Just like with dogs, horses, tomatoes, and any other living thing, humans have altered the genetics of the cannabis plant to meet various needs. Throughout thousands of years, mankind has bred cannabis into niche sectors. Some strains were bred to produce strong fiber for rope and cloth. Other strains were bred for medicinal purposes and others were bred to produce feed for livestock.

In the present, both marijuana and hemp have continued to be bred for different purposes. Marijuana is typically bred for potency, varied terpene profile, and other defining niche features that appeal to various consumers.

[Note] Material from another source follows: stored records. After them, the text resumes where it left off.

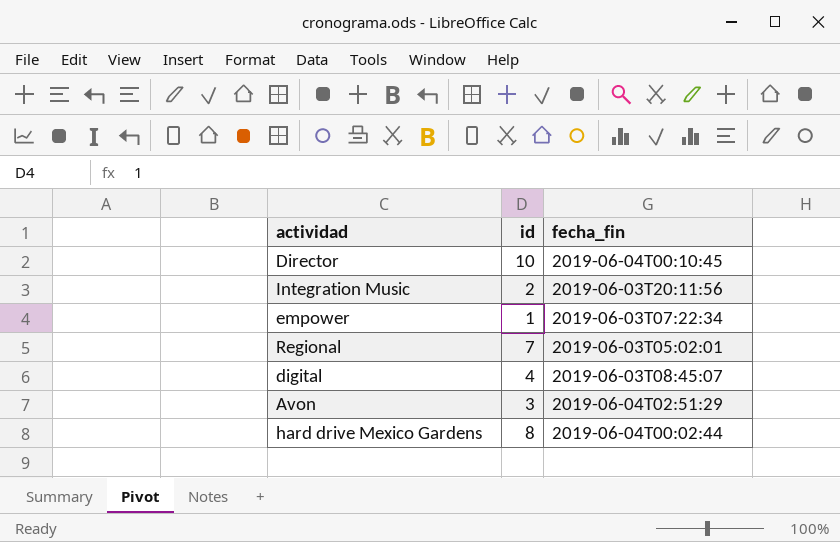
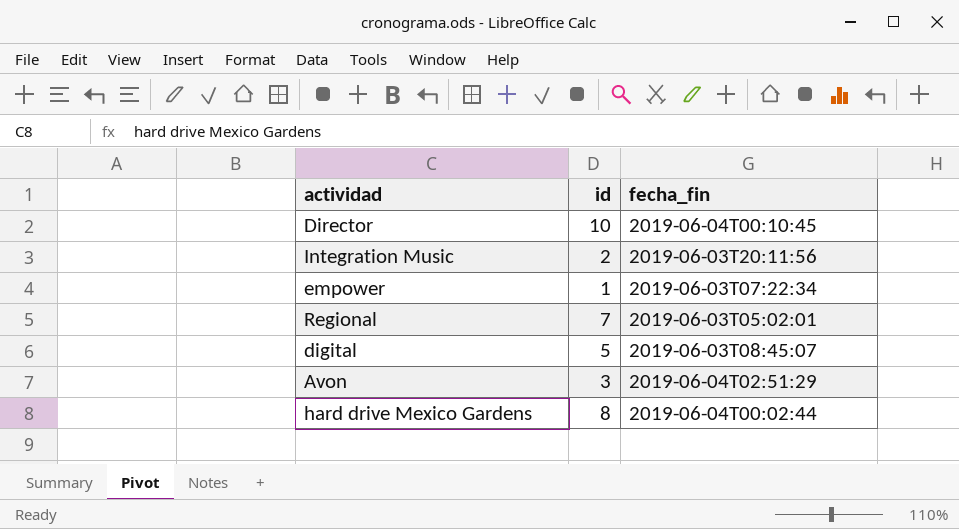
digital | id: 4 -> 5

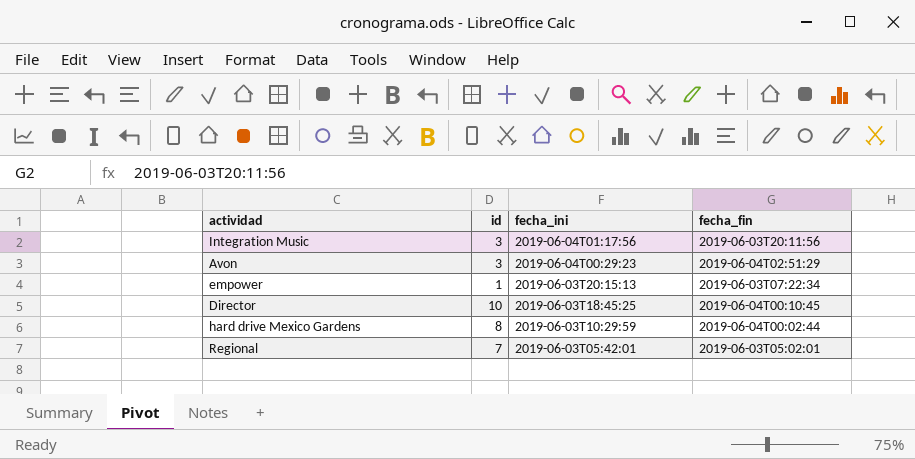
row order: none -> fecha_ini descending
column fecha_ini | position: none -> 3
row digital: 5 | 2019-06-03T08:45:07 -> none
Integration Music | id: 2 -> 3

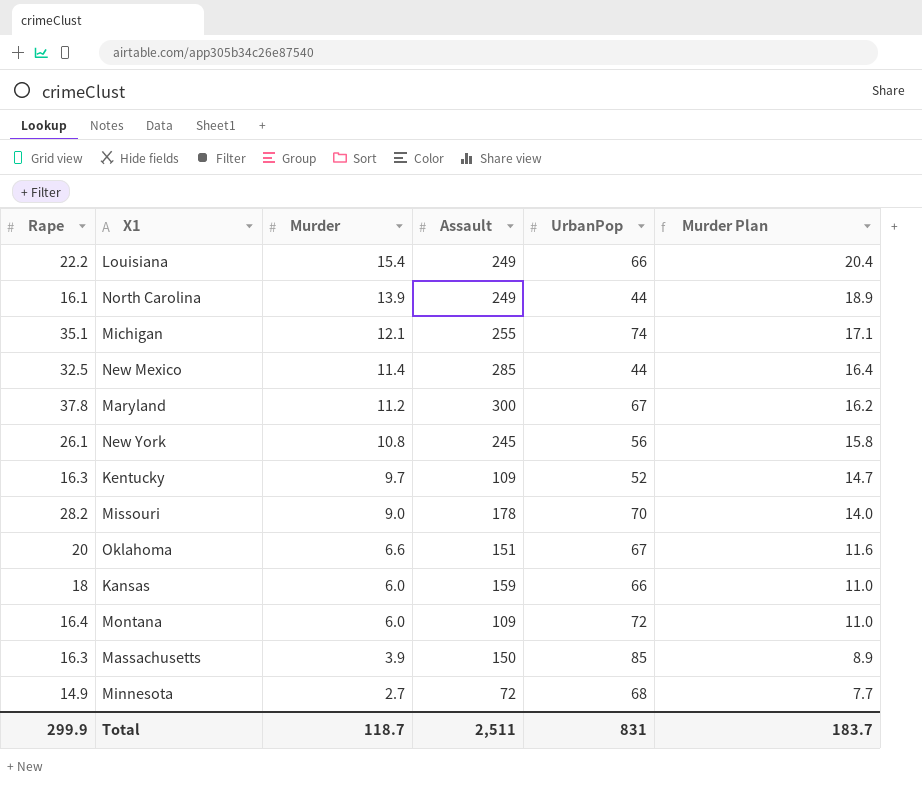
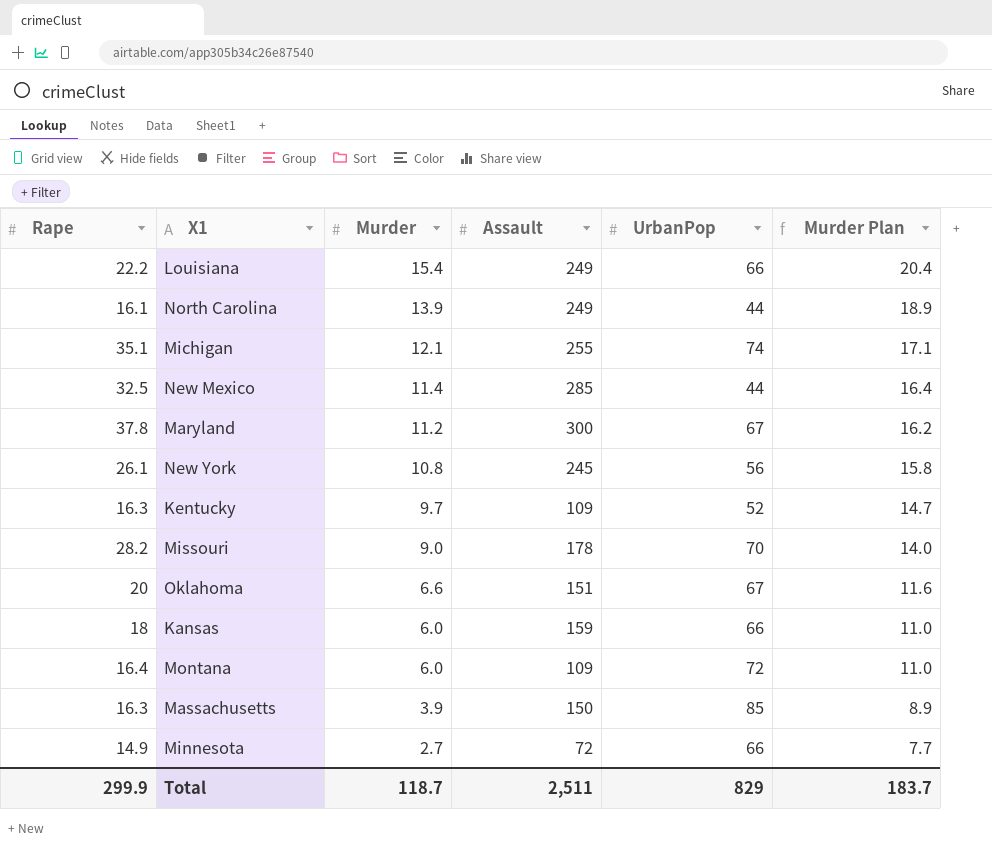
Minnesota | UrbanPop: 68 -> 66
Total | UrbanPop: 831 -> 829

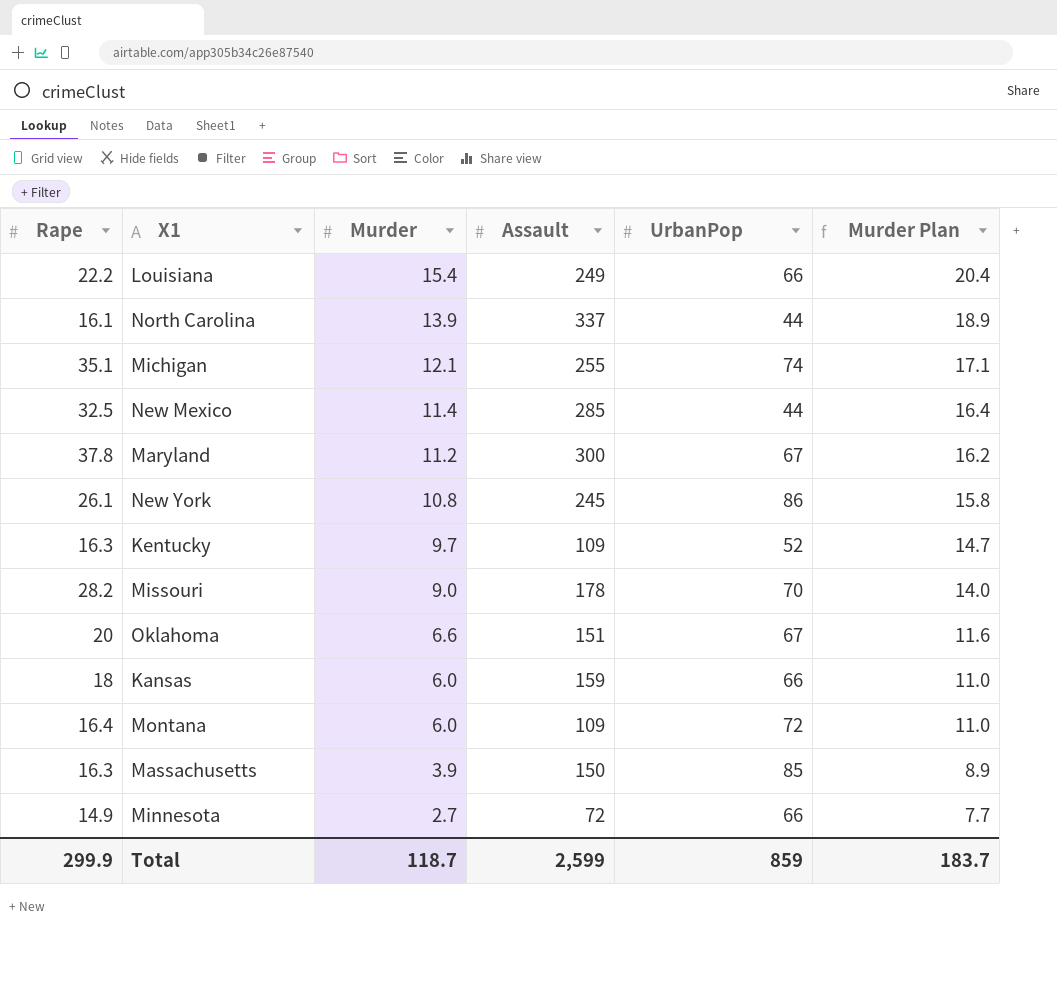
North Carolina | Assault: 249 -> 337
New York | UrbanPop: 56 -> 86
Total | Assault: 2,511 -> 2,599
Total | UrbanPop: 829 -> 859

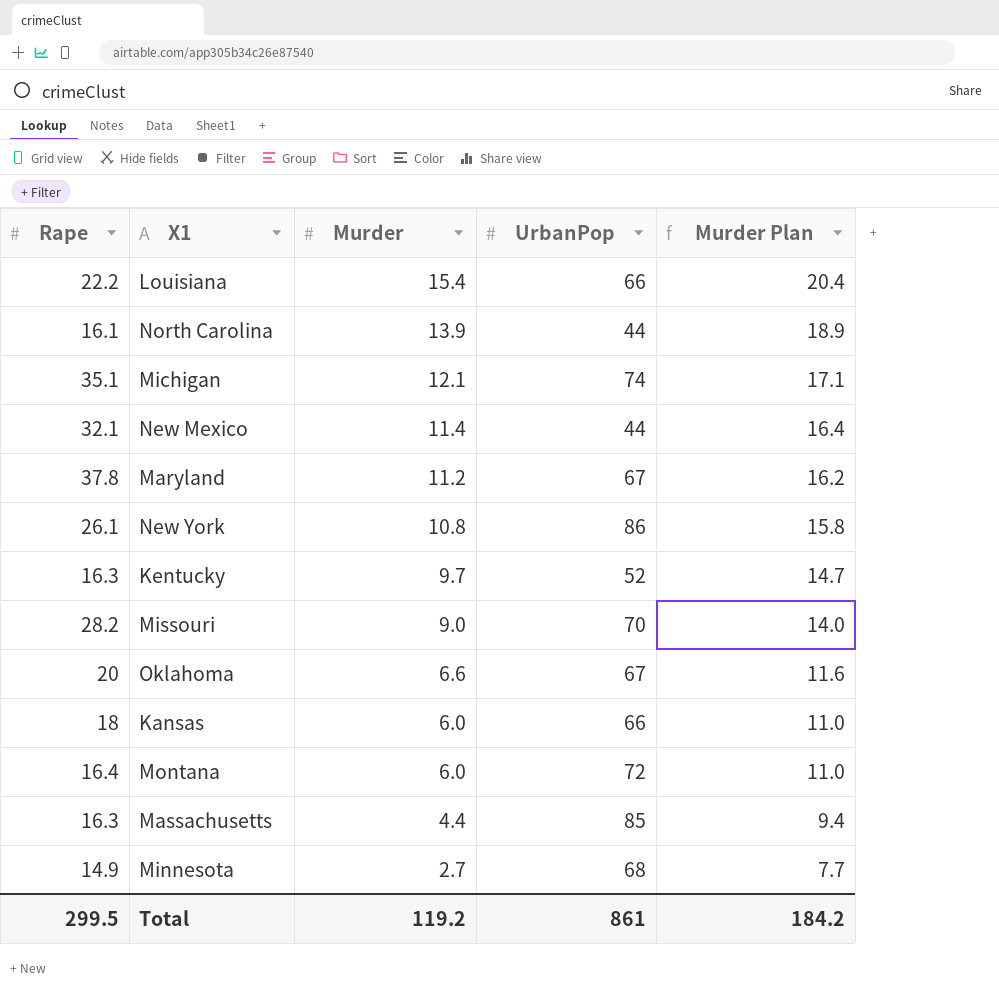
column Assault | position: 4 -> none
New Mexico | Rape: 32.5 -> 32.1
Massachusetts | Murder: 3.9 -> 4.4
Massachusetts | Murder Plan: 8.9 -> 9.4
Minnesota | UrbanPop: 66 -> 68
Total | Rape: 299.9 -> 299.5
Total | Murder: 118.7 -> 119.2
Total | UrbanPop: 859 -> 861
Total | Murder Plan: 183.7 -> 184.2

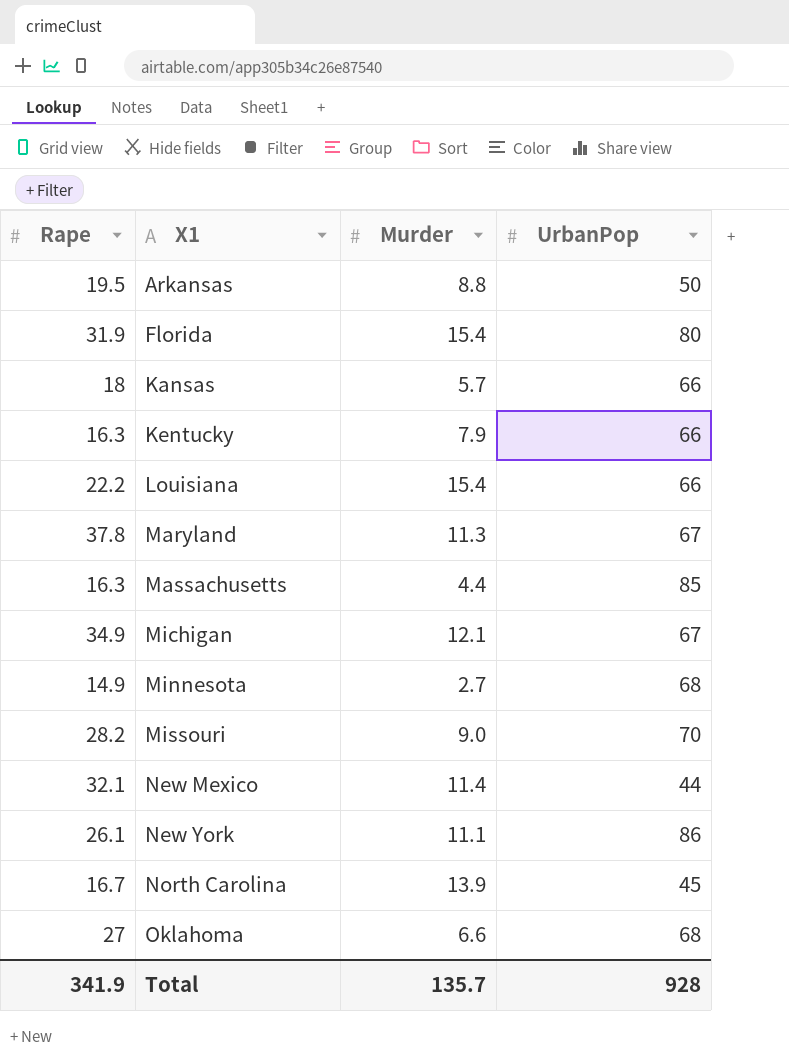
row order: Murder descending -> X1 ascending
column Murder Plan | formula: [Murder] + 5 -> none
row Montana: 16.4 | 6.0 | 72 | 11.0 -> none
row Arkansas: none -> 19.5 | 8.8 | 50
row Florida: none -> 31.9 | 15.4 | 80
Kansas | Murder: 6.0 -> 5.7
Kentucky | Murder: 9.7 -> 7.9
Kentucky | UrbanPop: 52 -> 66
Maryland | Murder: 11.2 -> 11.3
Michigan | Rape: 35.1 -> 34.9
Michigan | UrbanPop: 74 -> 67
New York | Murder: 10.8 -> 11.1
North Carolina | Rape: 16.1 -> 16.7
North Carolina | UrbanPop: 44 -> 45
Oklahoma | Rape: 20 -> 27
Oklahoma | UrbanPop: 67 -> 68
Total | Rape: 299.5 -> 341.9
Total | Murder: 119.2 -> 135.7
Total | UrbanPop: 861 -> 928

Hemp has been bred for similar reasons, with most of the market focus on either extraction or fiber. However, there is also a niche sector focused on producing high-quality smokable hemp flower. Currently, many brands are focusing on extraction for minor cannabinoids such as CBN, CBG, and Delta-8.

State law vs federal law

While hemp is legal on a federal level, state laws can vary. Similarly, cannabis laws vary state by state while illegal on a federal level. Some states have legalized recreational and medical, others only allow for medical cannabis. It is advised to read up on local legislature when entering into a state's marijuana or hemp industry. For questions pertaining to each individual state, please contact the governing body overseeing the marijuana or hemp program.

The Bottom Line

While hemp and marijuana are extremely similar, each has its own unique defining features. Both come from the same family and can be described as cannabis, but hemp and marijuana have each been defined in very distinct ways. Potency, usage, and other factors play into how humans have shaped thousands of strains, creating a vast network of unique and useful plants.